What the task asks: Every line in the data below from the one containing "- If a file" down to the one containing "module_name is compiled.", both included, must be retyped exactly; no other line is to appear.

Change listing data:
-------

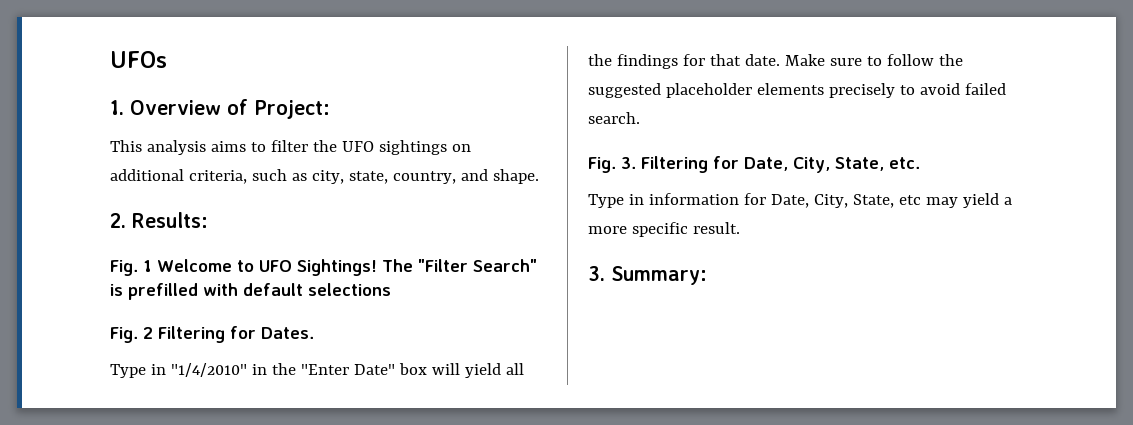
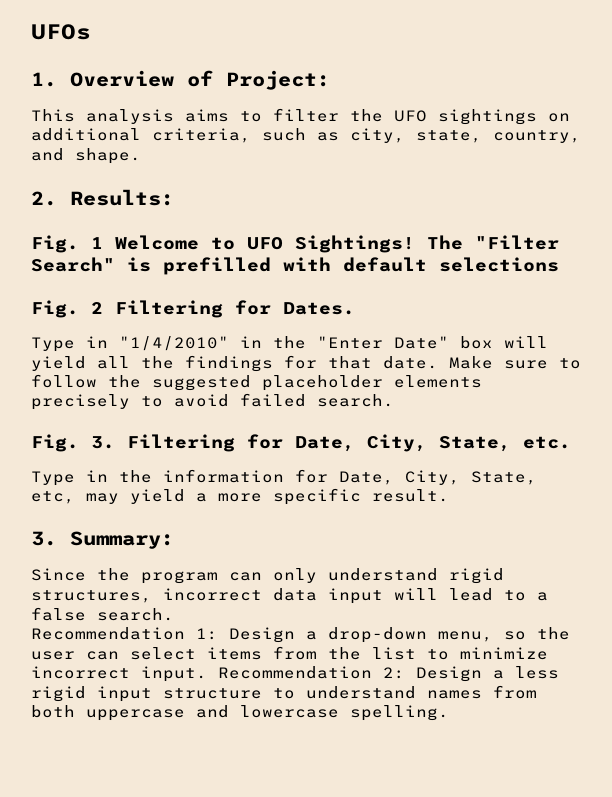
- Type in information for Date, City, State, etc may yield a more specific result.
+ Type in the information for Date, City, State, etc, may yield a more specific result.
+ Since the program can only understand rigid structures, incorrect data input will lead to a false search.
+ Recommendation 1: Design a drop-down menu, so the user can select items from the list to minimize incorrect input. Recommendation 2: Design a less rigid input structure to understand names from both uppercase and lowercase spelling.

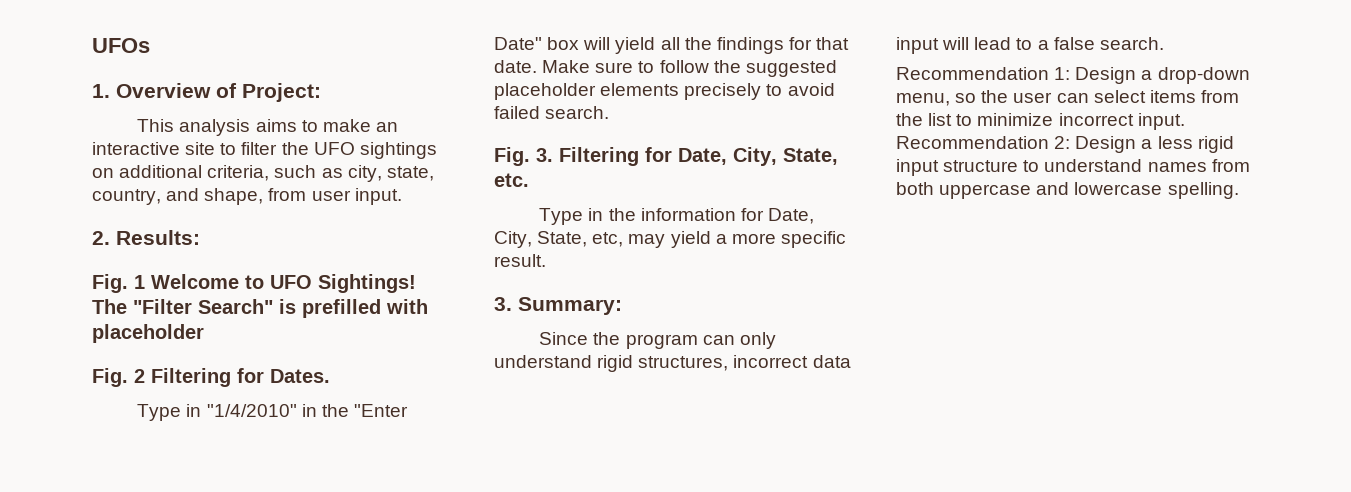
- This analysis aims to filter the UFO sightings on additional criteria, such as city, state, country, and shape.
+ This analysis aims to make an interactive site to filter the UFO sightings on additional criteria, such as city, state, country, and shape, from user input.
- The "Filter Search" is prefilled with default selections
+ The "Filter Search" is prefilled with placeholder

-------

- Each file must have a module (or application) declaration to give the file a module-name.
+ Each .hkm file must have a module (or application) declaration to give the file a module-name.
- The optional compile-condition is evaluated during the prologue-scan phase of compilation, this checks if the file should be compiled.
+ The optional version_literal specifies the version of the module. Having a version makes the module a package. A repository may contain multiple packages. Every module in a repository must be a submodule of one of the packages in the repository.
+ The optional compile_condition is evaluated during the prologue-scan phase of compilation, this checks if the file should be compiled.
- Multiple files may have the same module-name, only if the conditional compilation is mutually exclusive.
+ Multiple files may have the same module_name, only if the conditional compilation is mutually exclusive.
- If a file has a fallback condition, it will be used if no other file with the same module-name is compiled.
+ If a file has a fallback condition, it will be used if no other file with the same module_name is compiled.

-------

Result for this task:
- If a file has a fallback condition, it will be used if no other file with the same module-name is compiled.
+ If a file has a fallback condition, it will be used if no other file with the same module_name is compiled.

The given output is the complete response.